Le Royaume – Emmanuel Carrère

Deuxième lecture dans le cadre du 1% Rentrée Littéraire.

couverture le royaume

A un moment de ma vie, j’ai cru en Emmanuel Carrère. J’ai cru qu’il était un des meilleurs écrivains contemporains français. Cela a duré sept ans. C’est passé.

Comme vous le laisse supposer ce pastiche de la quatrième de couverture du Royaume, je n’ai pas aimé ce livre. Et pourtant je voulais l’aimer.

Vous pouvez lire la suite de ma critique chez les Cannibales Lecteurs pour une collaboration exceptionnelle (il y a généralement peu de livres de catéchisme à critiquer chez eux).

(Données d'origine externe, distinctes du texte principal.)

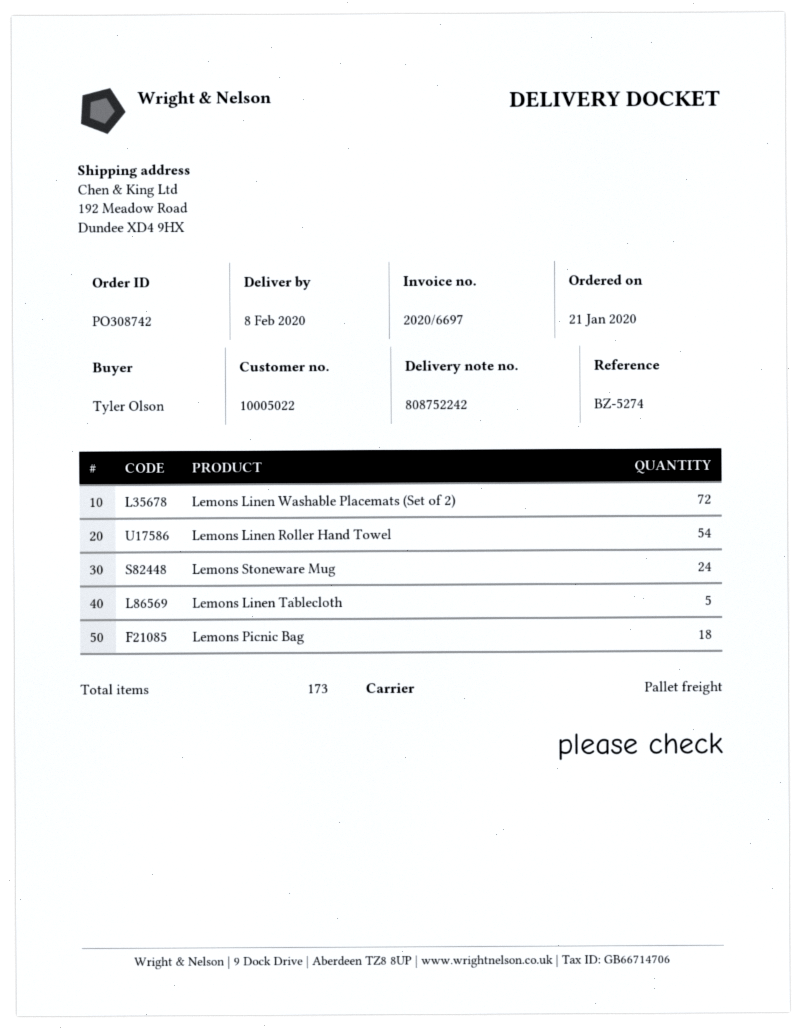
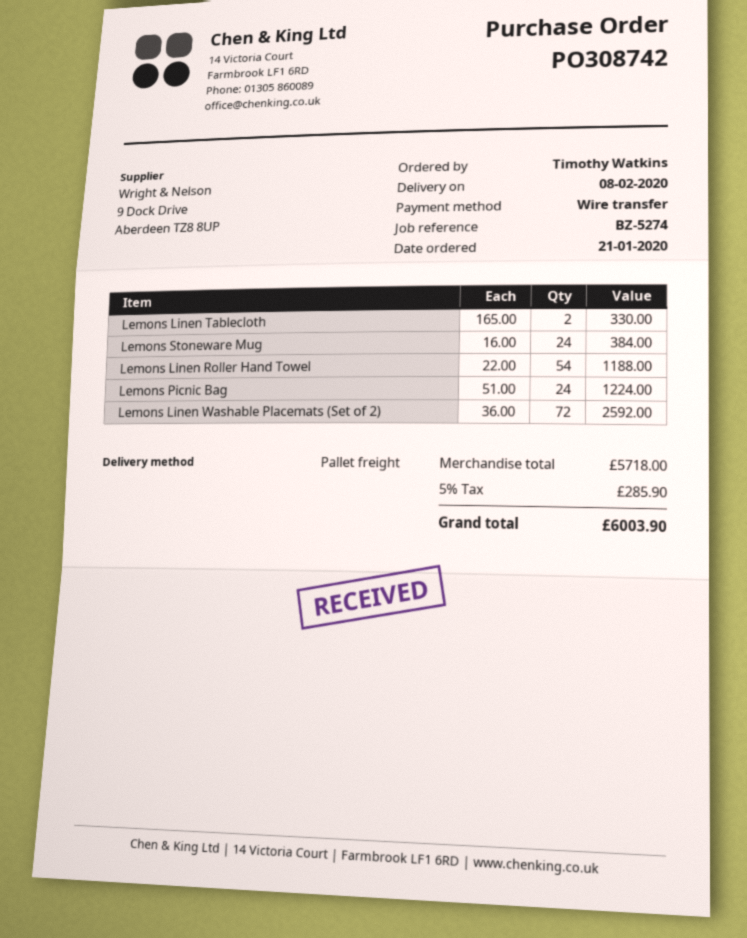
ordered by: Tyler Olson -> Timothy Watkins
Lemons Linen Tablecloth: 5 -> 2
Lemons Picnic Bag: 18 -> 24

En gros je me suis trop souvent ennuyée en lisant ce livre. J’ai parcouru la dernière page avec soulagement. Enfin fini.

Le sujet est mal traité, je crois qu’Emmanuel Carrère est tout simplement un protestant qui s’ignore. Et qu’il faut qu’il s’inscrive de toute urgence en fac d’histoire car il fera, une fois formé, un historien épatant.
Un exemple (parmi tant d’autres) de ce qui m’a gênée dans ce livre.

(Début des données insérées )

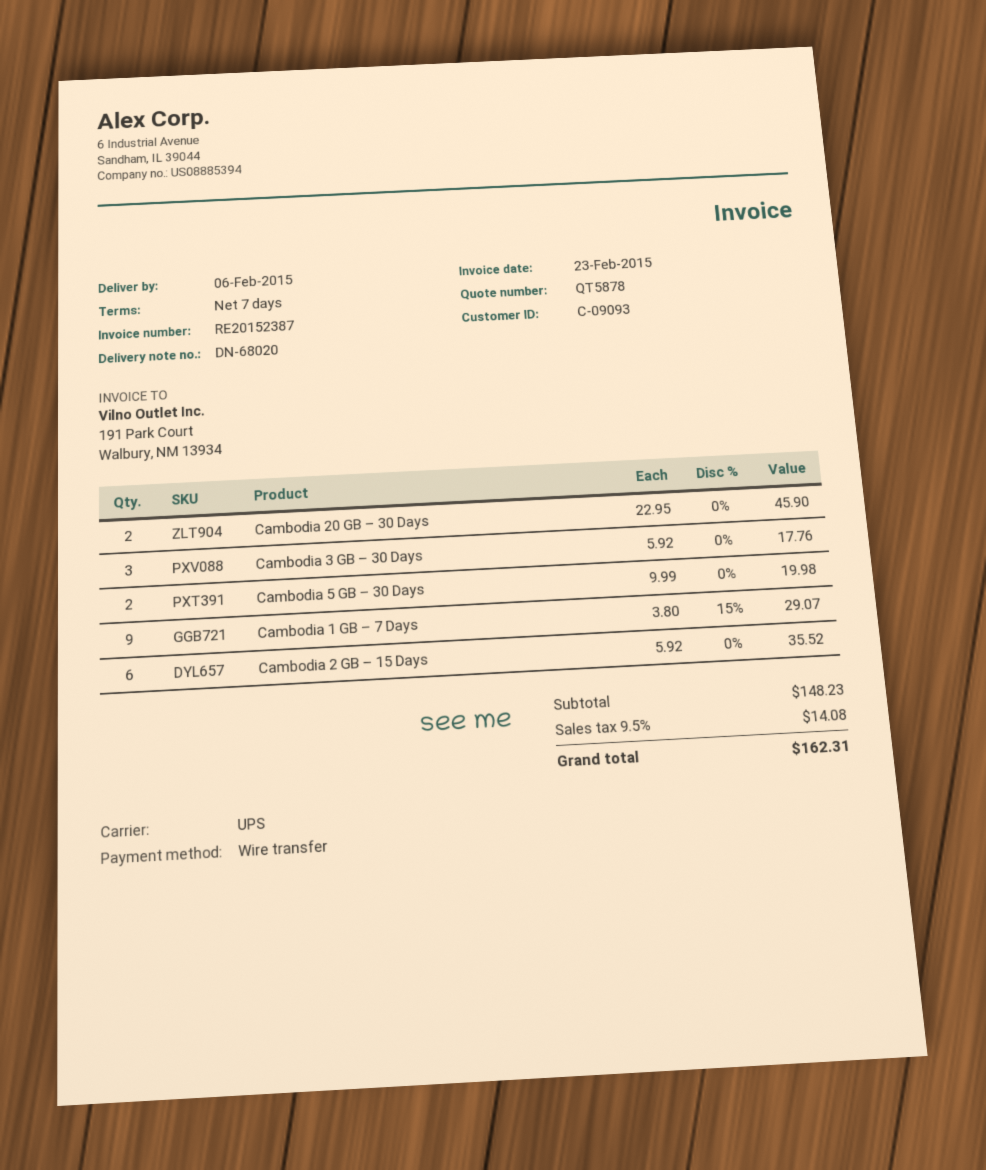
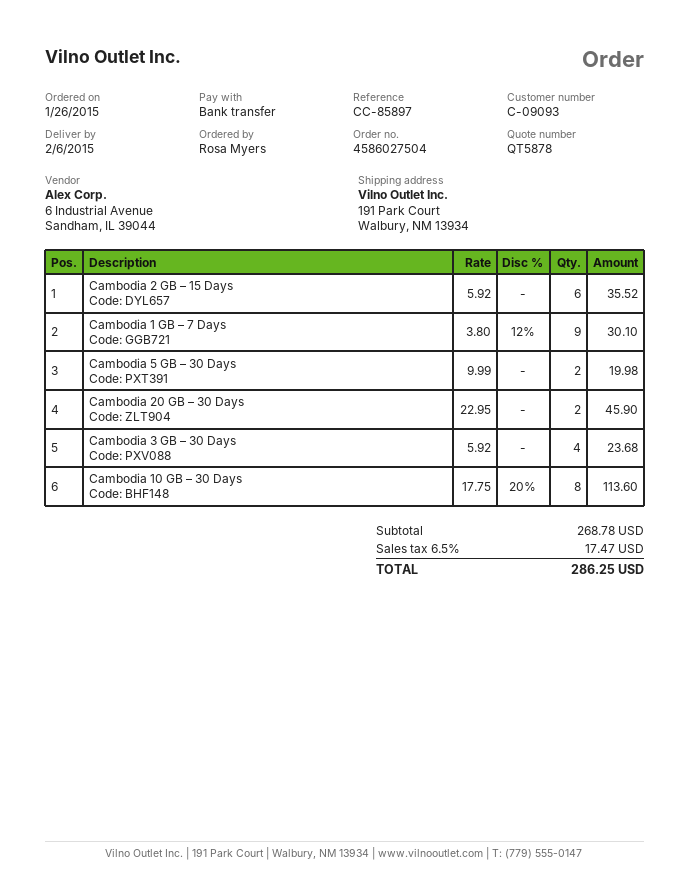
Cambodia 3 GB – 30 Days: 3 x 5.92 = 17.76 -> 4 x 5.92 = 23.68
Cambodia 1 GB – 7 Days: 9 x 3.80 - 15% = 29.07 -> 9 x 3.80 - 12% = 30.10
Cambodia 10 GB – 30 Days: none -> 8 x 17.75 - 20% = 113.60
subtotal: 148.23 -> 268.78
tax: 9.5% = 14.08 -> 6.5% = 17.47
total: 162.31 -> 286.25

On peut évidemment donner à ce rituel un sens symbolique et commémoratif. Jésus lui-même a dit : « Vous ferez cela en mémoire de moi ». C’est la version light de l’affaire, celle qui ne scandalise pas la raison. Mais le chrétien hard croit à la réalité de la transusbtantiation – puisque c’est ainsi que l’Eglise nomme ce phénomène surnaturel. Il croit à la présence réelle du Christ dans l’hostie.

Emmanuel Carrère aborde là une des différences fondamentales entre protestants et catholiques, la transubstantiation. Il l’explique de manière très claire (ouf tout n’est pas perdu). Malheureusement, pour une fois qu’il fait preuve d’un peu d’esprit, en séparant en chrétiens « light et hard », ça tombe à côté. Car un lecteur non averti ne comprend pas qu’il s’agit des protestants d’un côté et des catholiques de l’autre. Car la formulation « light » et « hard » fait preuve d’une invention poétique proche du néant.

Moi-même à la première lecture, j’ai pesté en me disant « mais enfin il ne peut pas dire « chrétien », hard ou pas, il faut dire « catholique » sinon on ne comprend rien ! ».

Bref un « effet de style » léger, raté et entraînant la confusion.

Tout le reste est à l’avenant.

Allez Emmanuel, c’est pas grave, on en reparlera en rigolant de ces 600 pages de néant, une fois qu’on aura récupérés nos corps glorieux (car non le corps n’est pas complètement méprisé par le christianisme).